Optional provision of data
Apart from that specified for navigation data, the user is free to provide Opera with the personal data contained in enquiry forms.
Failure to provide such data would make it impossible to fulfil the request.
Means of processing personal data
Personal data is processed using automated tools
Personal data is stored for the time strictly necessary to fulfil the purposes for which it was collected and in compliance with the Policies of the Organisation and with the specific nature of the same regarding the requirements of the law and of the historical archive.
OSMF has adopted appropriate security measures in compliance with current regulations (art. 32-36 of the EU Regulation).
Rights of interested parties
You may exercise the following rights in relation to personal data covered by this notice, as specified and guaranteed by the Regulation:
- Right to access and rectification (articles 15 and 16 of the Regulation): you have the right to access your personal data and to request that it is corrected, amended or supplemented. If you wish, we will provide you with a copy of your data that is in our possession.
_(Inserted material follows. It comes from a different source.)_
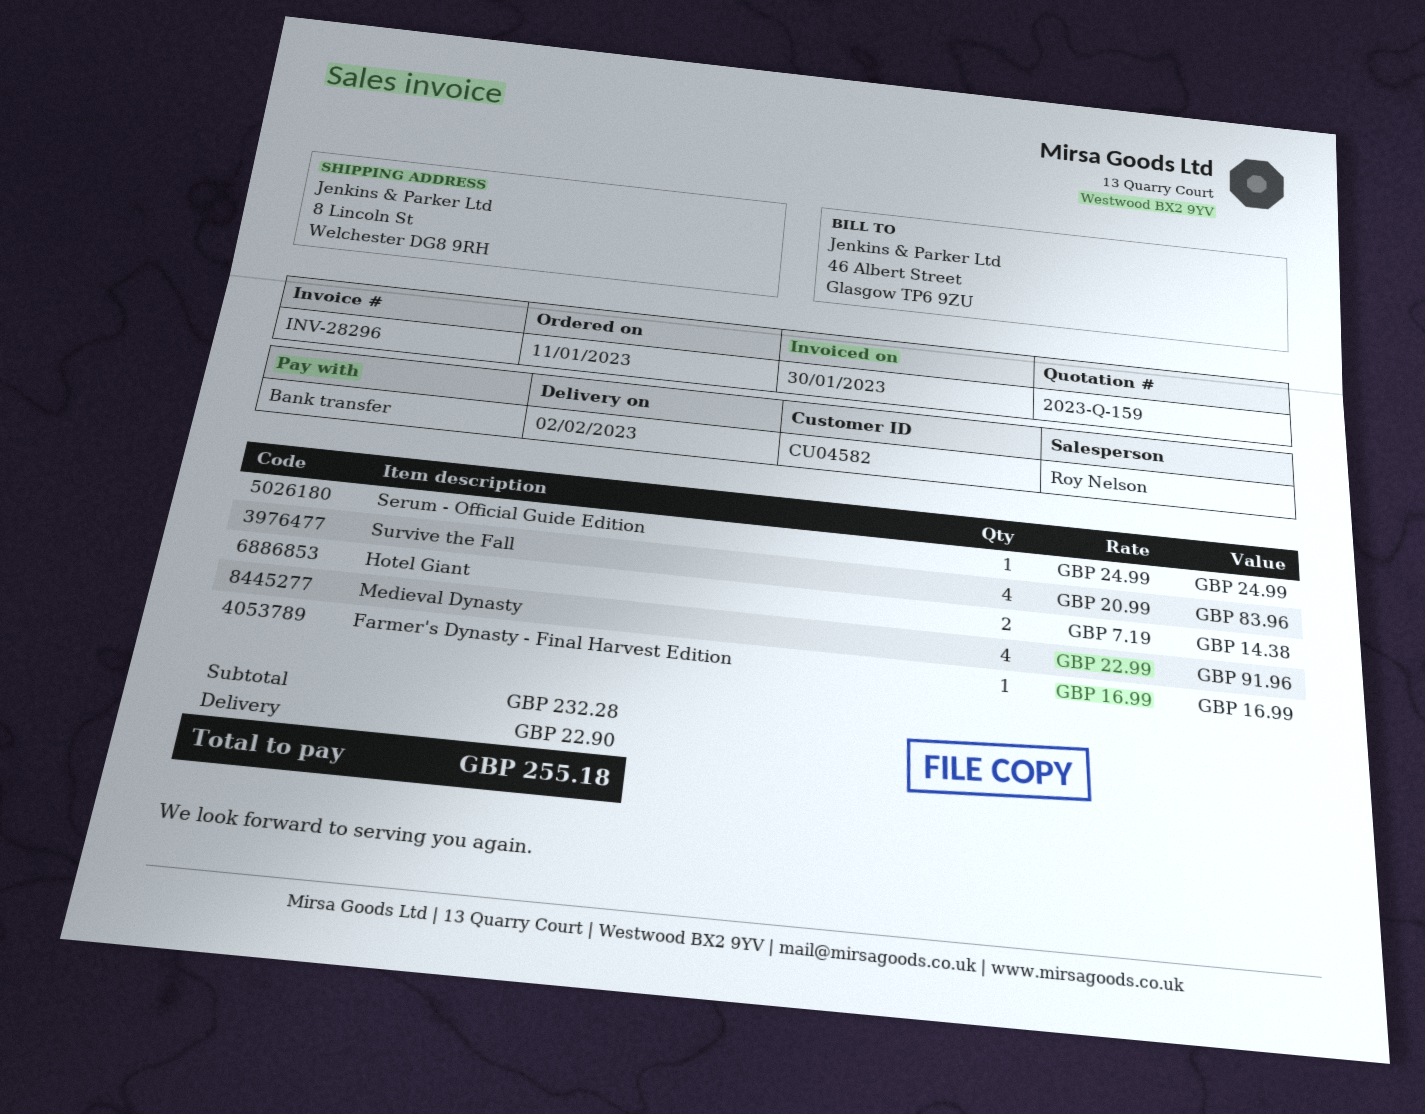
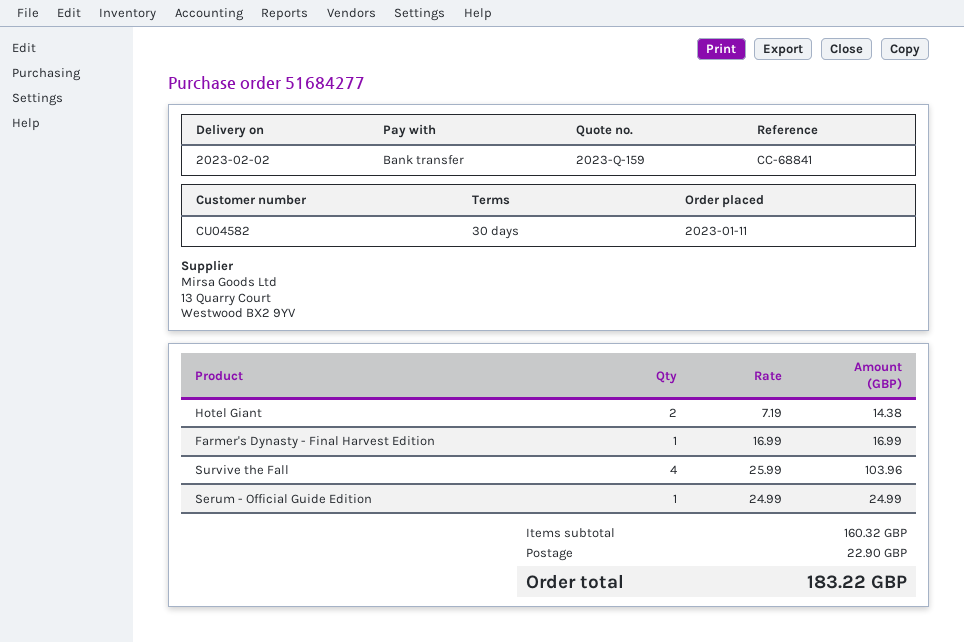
Survive the Fall: 4 x 20.99 = 83.96 -> 4 x 25.99 = 103.96
Medieval Dynasty: 4 x 22.99 = 91.96 -> none
subtotal: 232.28 -> 160.32
total: 255.18 -> 183.22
- Right to data deletion (art. 17 of the Regulation): in cases provided for by current regulations, you can request that your personal data be deleted. Once your request has been received, analysed and found to be legitimate, we will discontinue processing your personal data and delete it.
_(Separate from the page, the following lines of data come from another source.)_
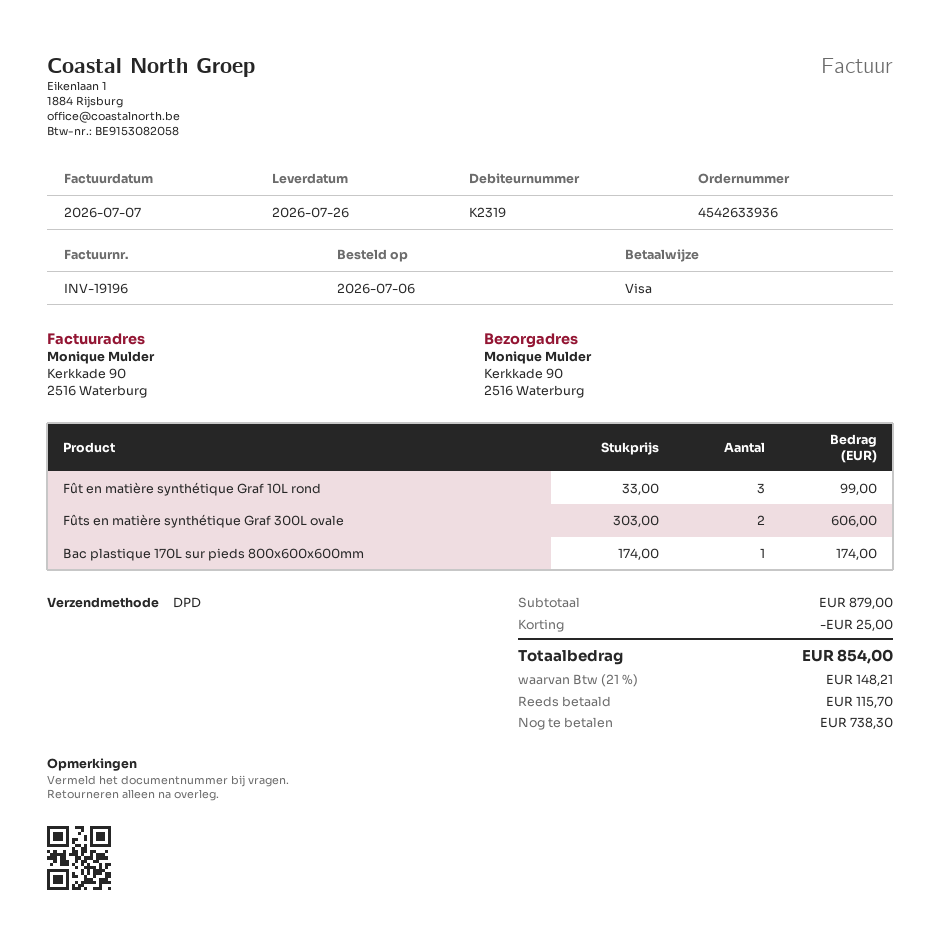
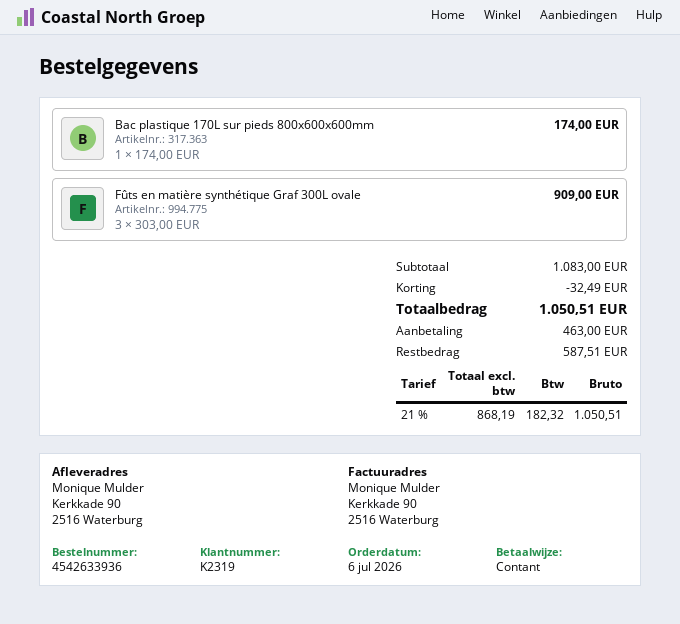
payment method: Visa -> cash
Fût en matière synthétique Graf 10L rond: 3 x 33.00 = 99.00 -> none
Fûts en matière synthétique Graf 300L ovale: 2 x 303.00 = 606.00 -> 3 x 303.00 = 909.00
subtotal: 879.00 -> 1083.00
discount: 25.00 -> 32.49
tax: 21% = 148.21 -> 21% = 182.32
total: 854.00 -> 1050.51
deposit: 115.70 -> 463.00
balance: 738.30 -> 587.51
- Right to limited data processing (art. 18 of the Regulation): you have the right to request the limited processing of your personal data in the event of unlawful processing or of a dispute over the accuracy of the personal data by the interested party.
- Right to data portability (art. 20 of the Regulation): you have the right to request to obtain your personal data, from the data controller, in order to send it to another controller, in the cases provided for by the article cited.
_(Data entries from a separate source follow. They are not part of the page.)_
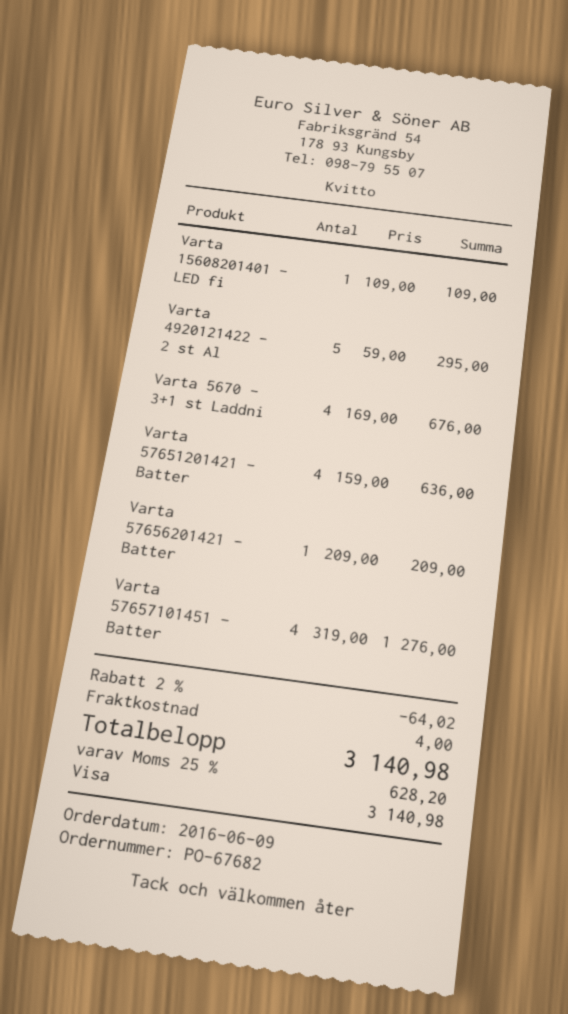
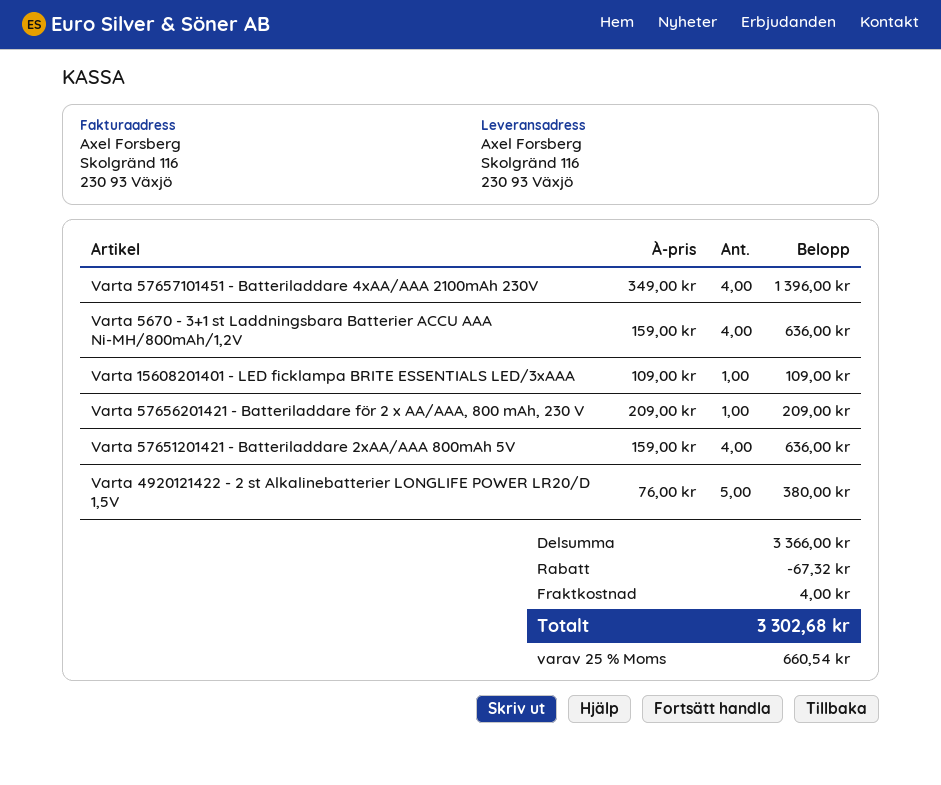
Varta 4920121422 - 2 st Al: 5 x 59.00 = 295.00 -> 5 x 76.00 = 380.00
Varta 5670 - 3+1 st Laddni: 4 x 169.00 = 676.00 -> 4 x 159.00 = 636.00
Varta 57657101451 - Batter: 4 x 319.00 = 1276.00 -> 4 x 349.00 = 1396.00
discount: 64.02 -> 67.32
tax: 25% = 628.20 -> 25% = 660.54
total: 3140.98 -> 3302.68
- Right to object (art. 21 of the Regulation): you have the right at any time to object to the processing of your personal data carried out in our legitimate interest, by explaining the motivation for your request; before accepting it, OSMF shall assess the reasons for your request.
- Right to lodge a complaint (art. 77 of the Regulation and art. 141 of Legislative Decree 101/2018): you have the right to lodge a complaint before the Antitrust Authority for personal data protection if you believe that a violation of your rights regarding the processing of your personal data has occurred or is taking place.
- Right to withdraw consent (art. 13 of the Regulation): for the processing of personal data whose legal basis depends exclusively on your consent, you have the right to withdraw your consent, at any time, by contacting the data controller.
At any time, you may exercise your rights regarding the specific processing of your personal data by OSMF.
Without prejudice to that so far expressed, we remind you that the aforementioned rights may also be exercised by anyone who has an interest, or who acts for your protection, as your proxy, or for family reasons worthy of protection, as per art. 2-terdecies of Legislative Decree 101/2018.